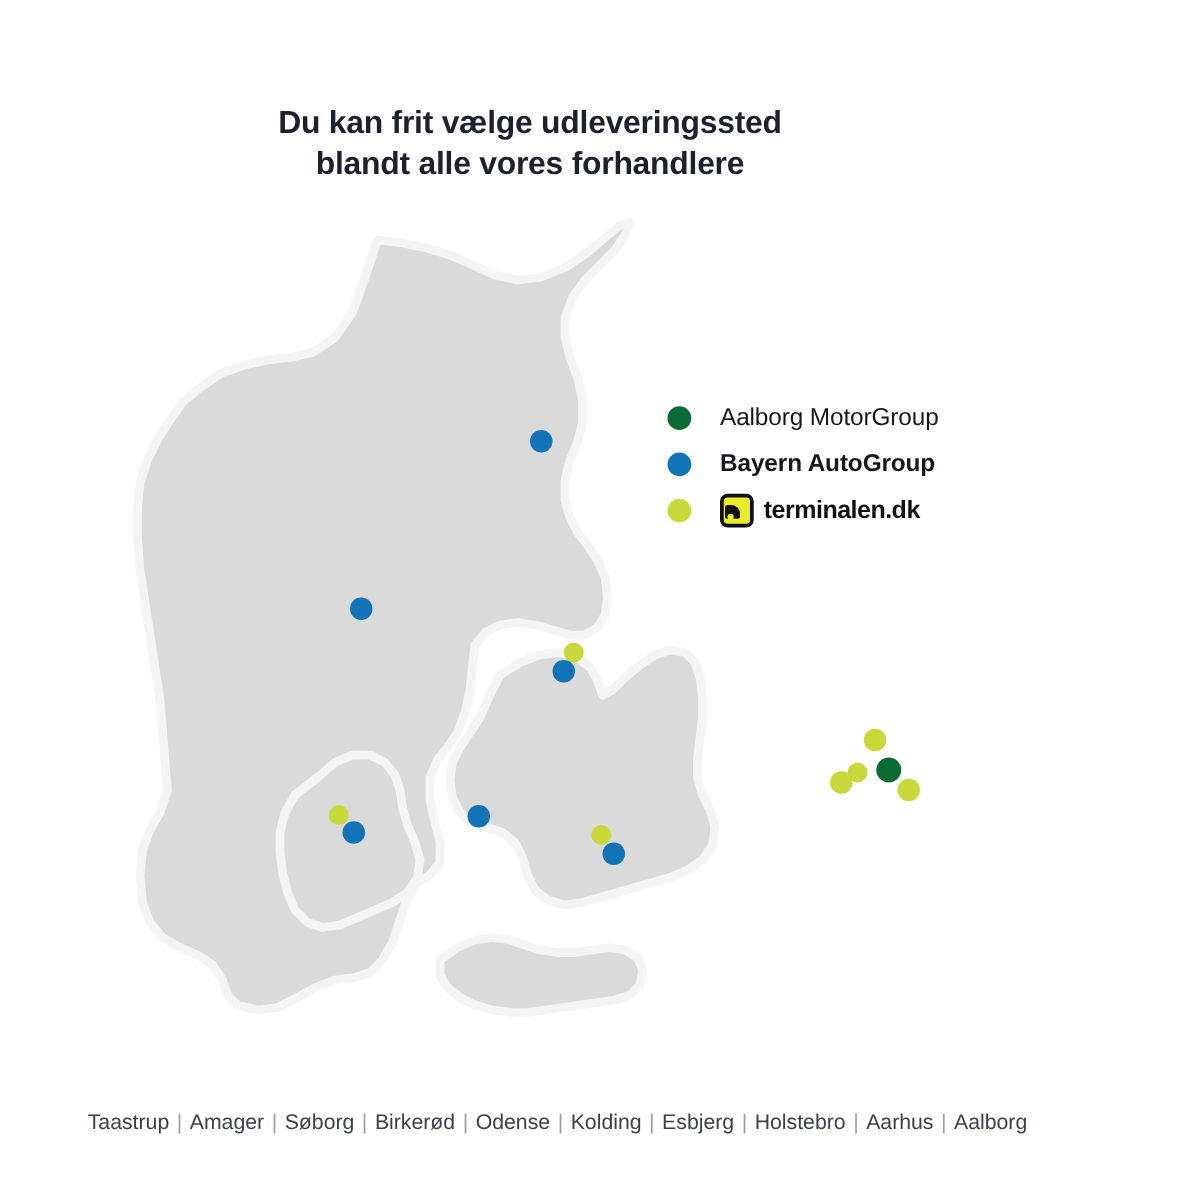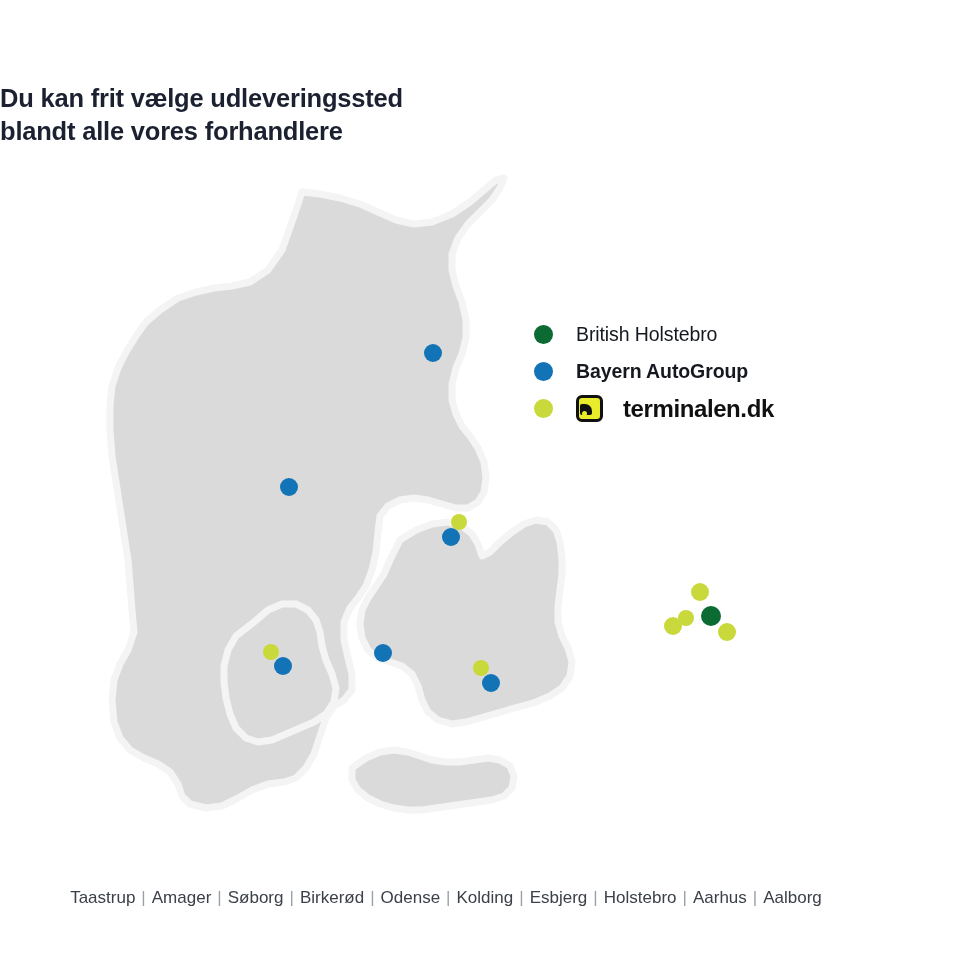--- a/index.html
+++ b/index.html
@@ -16,20 +16,22 @@
     overflow: hidden;
     position: relative;
   }
 
   
   .title-block {
     position: absolute;
     left: 0;
     top: 82px;
     width: 816px;
+    text-align: center;
+    padding-left: 16px;
   }
   .title-line {
     font-size: 25.5px;
     font-weight: bold;
     letter-spacing: -0.2px;
     line-height: 33px;
     color: #1b2130;
     white-space: nowrap;
   }
 
@@ -116,22 +118,22 @@
     content: "";
     position: absolute;
     left: 3px;
     top: 13px;
     width: 5px;
     height: 5px;
     background: #e8ec2a;
     border-radius: 50%;
   }
   .brand-text {
-    margin-left: 20px;
-    font-size: 24px;
+    margin-left: 8px;
+    font-size: 20px;
     font-weight: bold;
     color: #101010;
     letter-spacing: -0.4px;
     white-space: nowrap;
   }
 
   
   .city-bar {
     position: absolute;
     left: 0;
@@ -214,21 +216,21 @@
       <div class="marker" style="left: 673px; top: 456px; width: 18px; height: 18px; background: rgb(201, 216, 59);"></div>
       <div class="marker" style="left: 711px; top: 446px; width: 20px; height: 20px; background: rgb(11, 107, 51);"></div>
       <div class="marker" style="left: 727px; top: 462px; width: 18px; height: 18px; background: rgb(201, 216, 59);"></div>
     </div>
 </div>
 
 <div class="legend">
 
   <div class="legend-row">
     <span class="legend-swatch s-green"></span>
-    <span class="legend-label">British Holstebro</span>
+    <span class="legend-label">Aalborg MotorGroup</span>
   </div>
 
   <div class="legend-row">
     <span class="legend-swatch s-blue"></span>
     <span class="legend-label heavy">Bayern AutoGroup</span>
   </div>
 
   <div class="legend-row">
     <span class="legend-swatch s-lime"></span>
     <span class="legend-brand">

## Directions
Where an entry contains an image, skip the image; repeat everything else exactly.

## Exercise result
--- a/index.html
+++ b/index.html
@@ -16,20 +16,22 @@
     overflow: hidden;
     position: relative;
   }
 
   
   .title-block {
     position: absolute;
     left: 0;
     top: 82px;
     width: 816px;
+    text-align: center;
+    padding-left: 16px;
   }
   .title-line {
     font-size: 25.5px;
     font-weight: bold;
     letter-spacing: -0.2px;
     line-height: 33px;
     color: #1b2130;
     white-space: nowrap;
   }
 
@@ -116,22 +118,22 @@
     content: "";
     position: absolute;
     left: 3px;
     top: 13px;
     width: 5px;
     height: 5px;
     background: #e8ec2a;
     border-radius: 50%;
   }
   .brand-text {
-    margin-left: 20px;
-    font-size: 24px;
+    margin-left: 8px;
+    font-size: 20px;
     font-weight: bold;
     color: #101010;
     letter-spacing: -0.4px;
     white-space: nowrap;
   }
 
   
   .city-bar {
     position: absolute;
     left: 0;
@@ -214,21 +216,21 @@
       <div class="marker" style="left: 673px; top: 456px; width: 18px; height: 18px; background: rgb(201, 216, 59);"></div>
       <div class="marker" style="left: 711px; top: 446px; width: 20px; height: 20px; background: rgb(11, 107, 51);"></div>
       <div class="marker" style="left: 727px; top: 462px; width: 18px; height: 18px; background: rgb(201, 216, 59);"></div>
     </div>
 </div>
 
 <div class="legend">
 
   <div class="legend-row">
     <span class="legend-swatch s-green"></span>
-    <span class="legend-label">British Holstebro</span>
+    <span class="legend-label">Aalborg MotorGroup</span>
   </div>
 
   <div class="legend-row">
     <span class="legend-swatch s-blue"></span>
     <span class="legend-label heavy">Bayern AutoGroup</span>
   </div>
 
   <div class="legend-row">
     <span class="legend-swatch s-lime"></span>
     <span class="legend-brand">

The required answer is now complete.